(WHAT TO PRODUCE): What you return must be every line below that includes the word "shared".

★ ★ ★ ★ ★ ★ ★

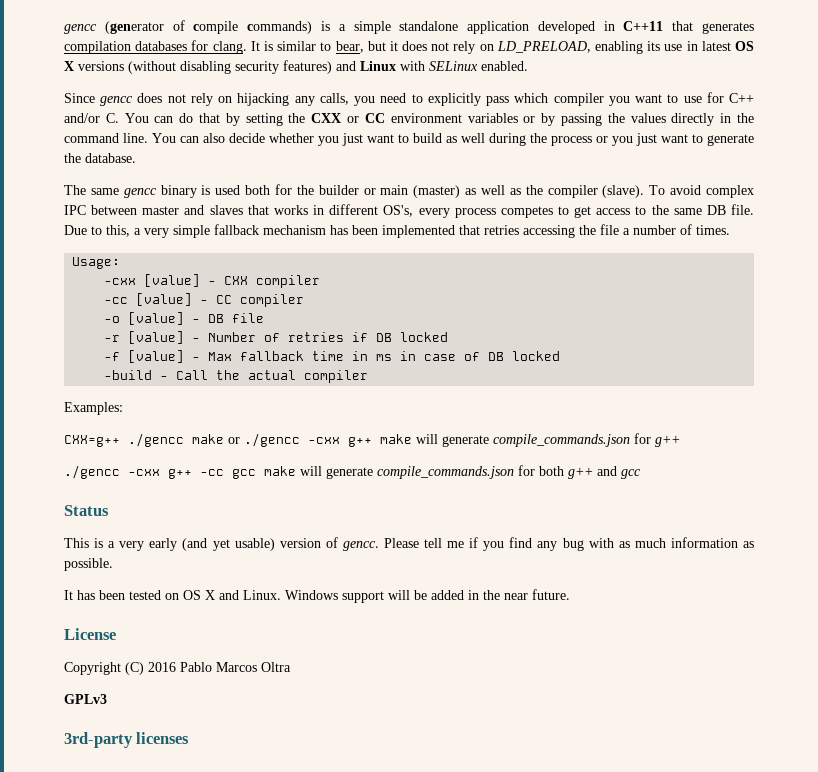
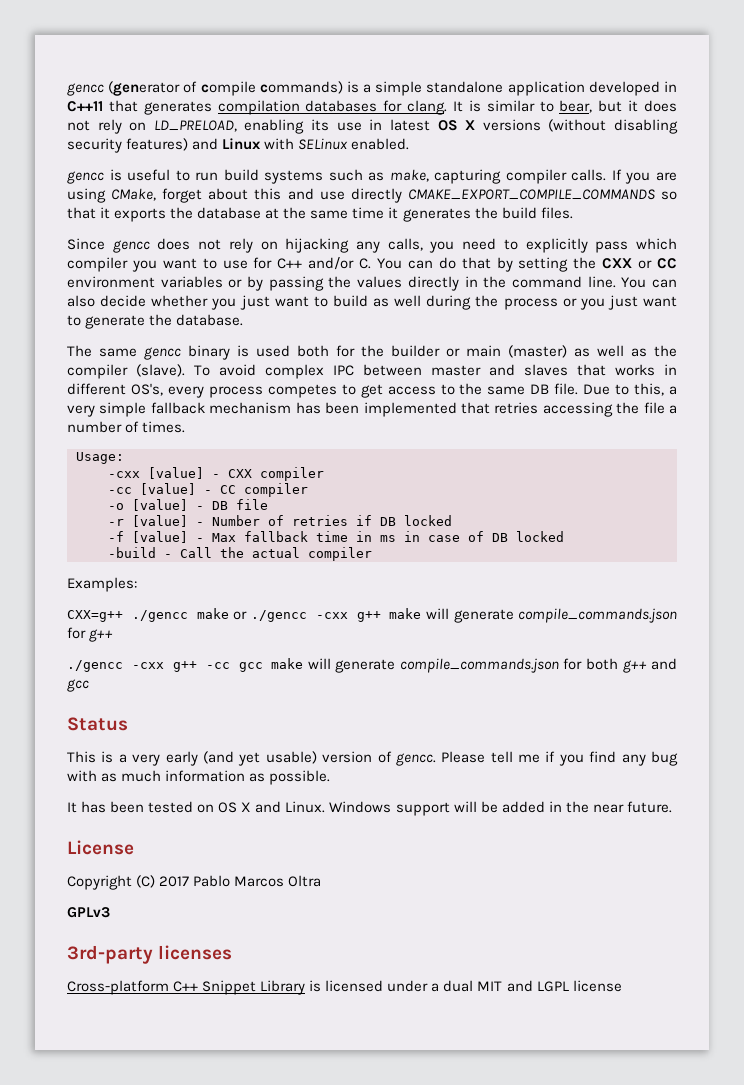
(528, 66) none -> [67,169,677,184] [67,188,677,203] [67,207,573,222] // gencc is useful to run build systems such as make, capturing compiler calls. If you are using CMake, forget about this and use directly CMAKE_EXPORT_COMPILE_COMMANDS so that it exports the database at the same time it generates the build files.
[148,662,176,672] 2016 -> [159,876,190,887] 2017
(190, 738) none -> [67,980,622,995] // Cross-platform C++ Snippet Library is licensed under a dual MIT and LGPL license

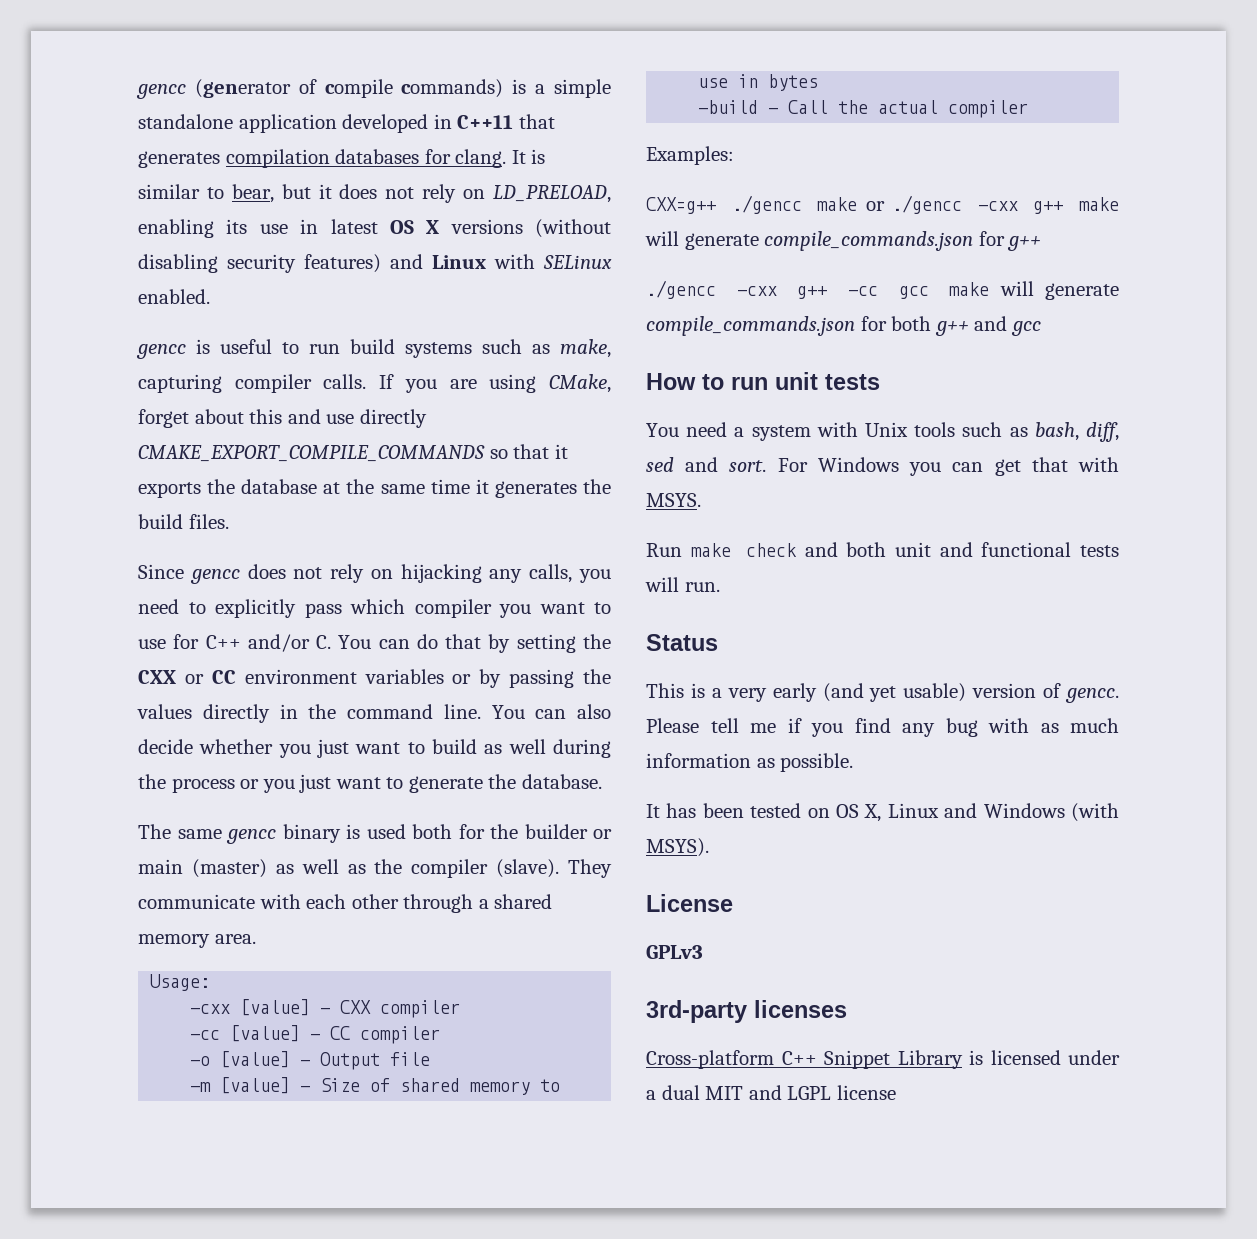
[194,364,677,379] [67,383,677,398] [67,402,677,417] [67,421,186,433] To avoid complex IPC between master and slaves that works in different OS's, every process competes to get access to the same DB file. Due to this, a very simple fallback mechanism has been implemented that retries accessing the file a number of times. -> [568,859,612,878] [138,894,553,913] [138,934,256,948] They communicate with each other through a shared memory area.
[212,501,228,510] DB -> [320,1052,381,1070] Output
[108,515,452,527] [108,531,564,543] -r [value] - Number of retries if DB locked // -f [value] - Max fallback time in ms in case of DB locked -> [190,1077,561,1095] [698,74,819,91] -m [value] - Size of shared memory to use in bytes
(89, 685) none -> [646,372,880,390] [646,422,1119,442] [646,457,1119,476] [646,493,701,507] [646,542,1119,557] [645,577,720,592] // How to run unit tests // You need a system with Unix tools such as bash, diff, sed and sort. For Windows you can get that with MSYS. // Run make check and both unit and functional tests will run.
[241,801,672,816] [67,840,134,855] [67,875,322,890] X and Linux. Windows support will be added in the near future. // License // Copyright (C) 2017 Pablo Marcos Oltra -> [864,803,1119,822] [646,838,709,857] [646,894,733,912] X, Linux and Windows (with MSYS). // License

★ ★ ★ ★ ★ ★ ★

(ANSWER BELOW):
[194,364,677,379] [67,383,677,398] [67,402,677,417] [67,421,186,433] To avoid complex IPC between master and slaves that works in different OS's, every process competes to get access to the same DB file. Due to this, a very simple fallback mechanism has been implemented that retries accessing the file a number of times. -> [568,859,612,878] [138,894,553,913] [138,934,256,948] They communicate with each other through a shared memory area.
[108,515,452,527] [108,531,564,543] -r [value] - Number of retries if DB locked // -f [value] - Max fallback time in ms in case of DB locked -> [190,1077,561,1095] [698,74,819,91] -m [value] - Size of shared memory to use in bytes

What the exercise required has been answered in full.